◆ **Your assignment**:
Retype, exactly and only, each line from the one containing "[98,513,280,531] ifelse(y_star<=a, a, ->" to the end of the records below.

Input data section start

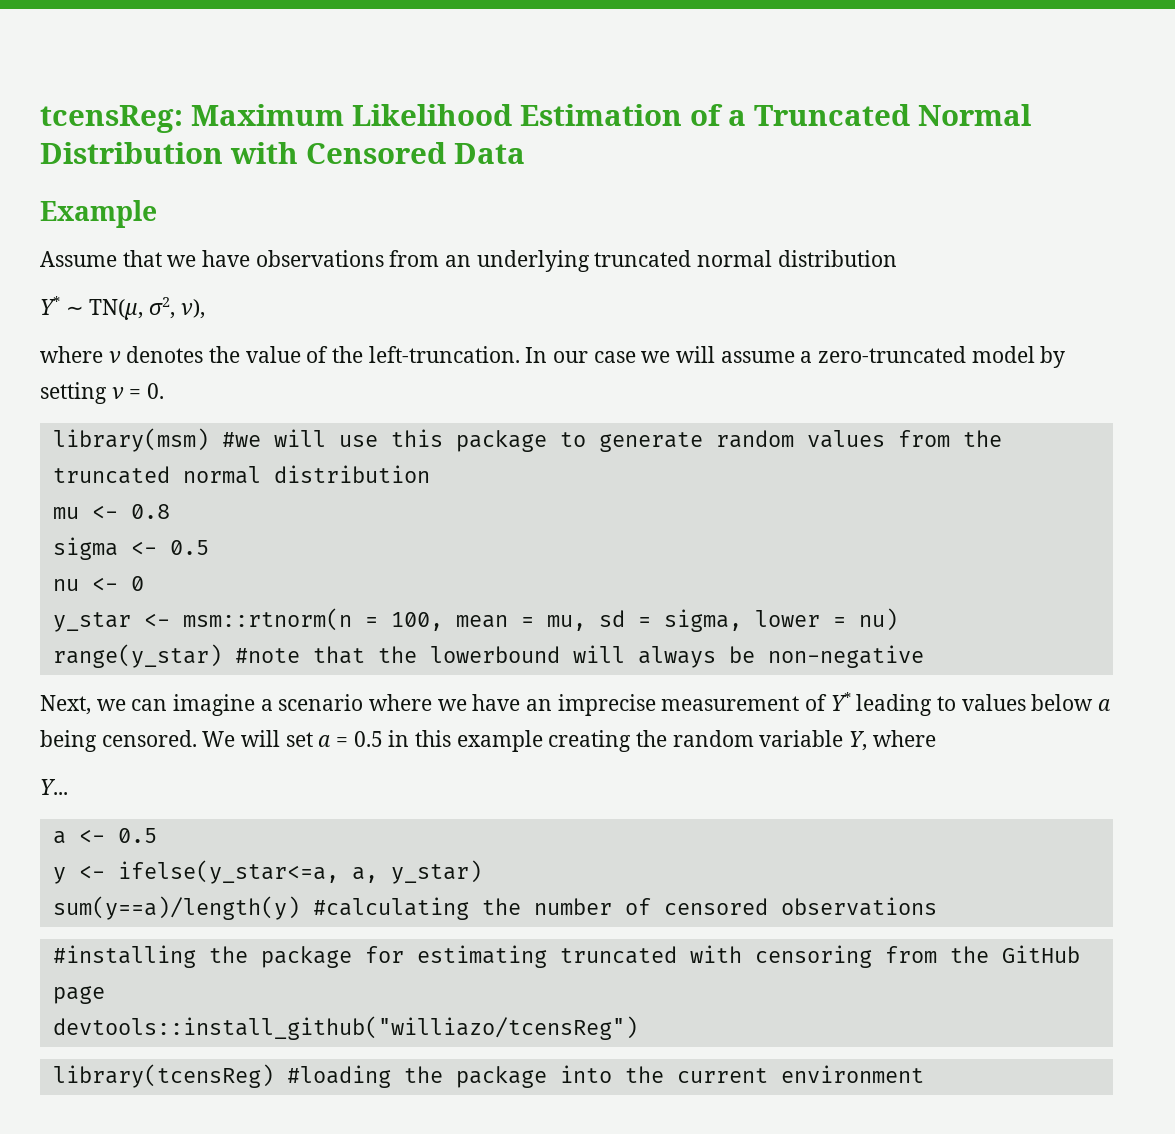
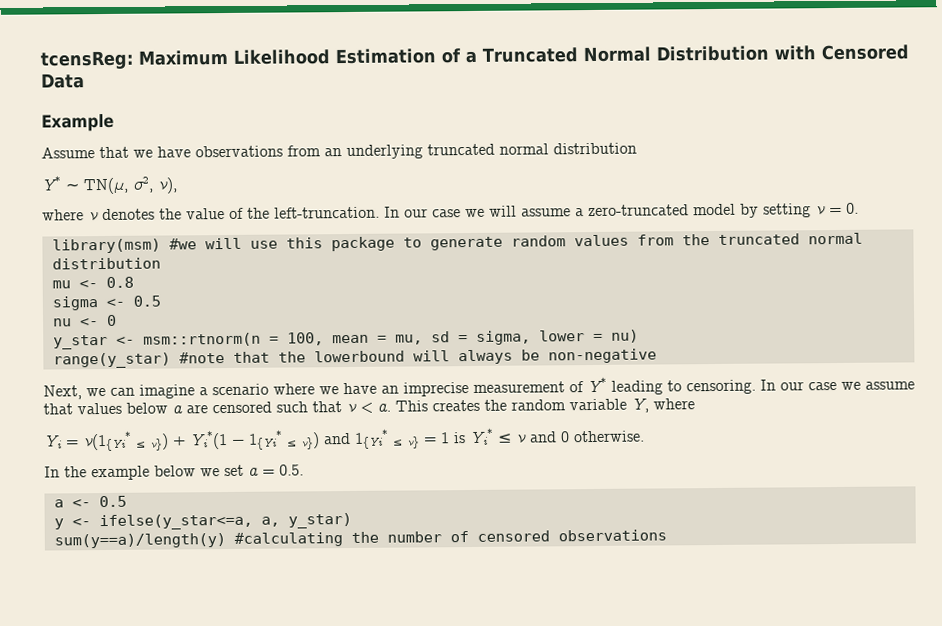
[961,694,1112,711] [40,730,632,752] values below a being censored. We will set a = 0.5 in this example creating -> [686,379,915,395] [43,399,480,415] censoring. In our case we assume that values below a are censored such that ν < a. This creates
[40,779,68,795] Y... -> [43,427,645,452] [44,464,304,481] Yi = ν(1{Yi* ≤ ν}) + Yi*(1 − 1{Yi* ≤ ν}) and 1{Yi* ≤ ν} = 1 is Yi* ≤ ν and 0 otherwise. // In the example below we set a = 0.5.
[52,945,1080,968] [52,986,105,1004] [52,1016,638,1040] [52,1064,924,1088] // #installing the package for estimating truncated with censoring from the GitHub page // devtools::install_github("williazo/tcensReg") // library(tcensReg) #loading the package into the current environment -> (667, 535) none

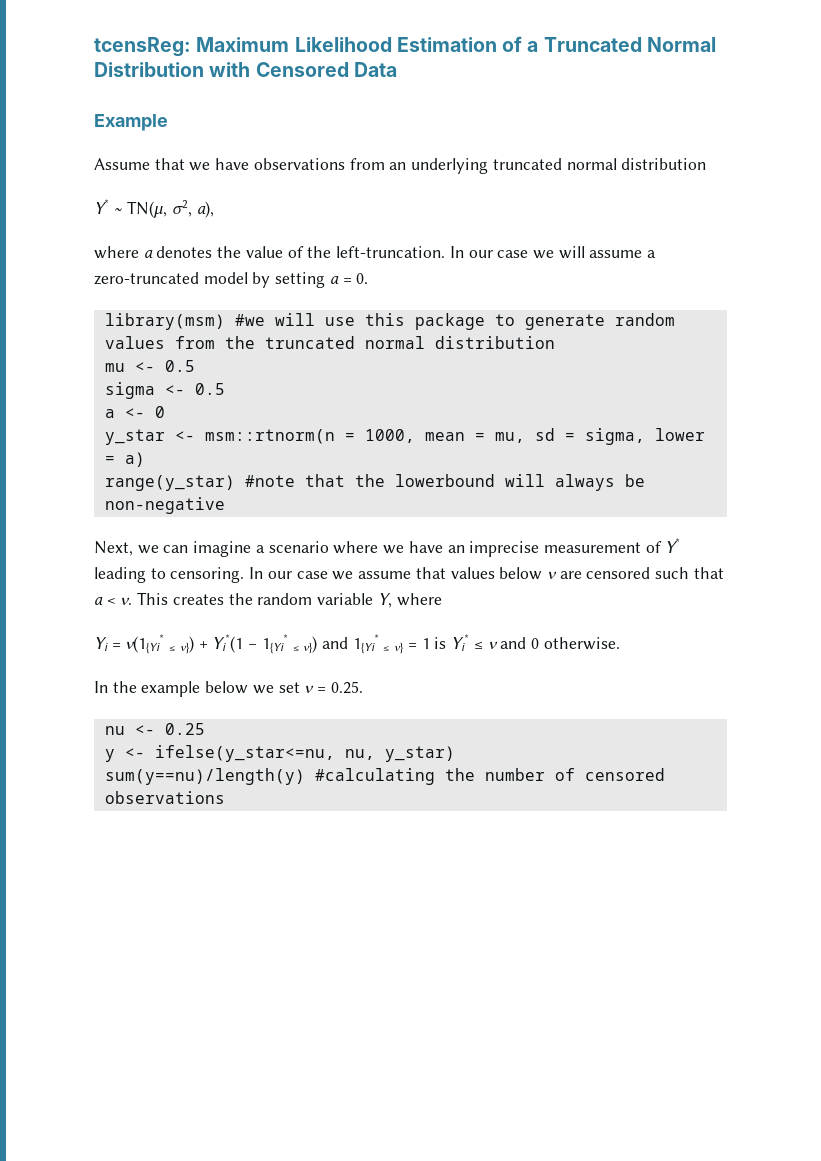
[157,177,178,194] [42,209,99,221] ν), // where ν -> [196,201,214,218] [94,246,153,259] a), // where a
[815,206,826,215] ν -> [329,276,339,284] a
[105,276,134,288] 0.8 -> [164,360,195,372] 0.5
[52,318,72,327] nu -> [104,409,115,418] a
[286,332,324,346] 100, -> [364,429,415,443] 1000,
[610,329,639,343] nu) -> [124,452,145,467] a)
[172,405,183,414] a -> [546,571,557,579] ν
[346,402,391,413] ν < a. -> [94,597,133,605] a < ν.
[248,464,304,476] [53,495,127,508] a = 0.5. // a <- 0.5 -> [304,681,363,694] [104,723,205,735] ν = 0.25. // nu <- 0.25
[98,513,280,531] ifelse(y_star<=a, a, -> [154,745,375,762] ifelse(y_star<=nu, nu,
[53,533,226,549] sum(y==a)/length(y) -> [104,768,305,785] sum(y==nu)/length(y)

Input data section end

◆ **Solution below**:
[98,513,280,531] ifelse(y_star<=a, a, -> [154,745,375,762] ifelse(y_star<=nu, nu,
[53,533,226,549] sum(y==a)/length(y) -> [104,768,305,785] sum(y==nu)/length(y)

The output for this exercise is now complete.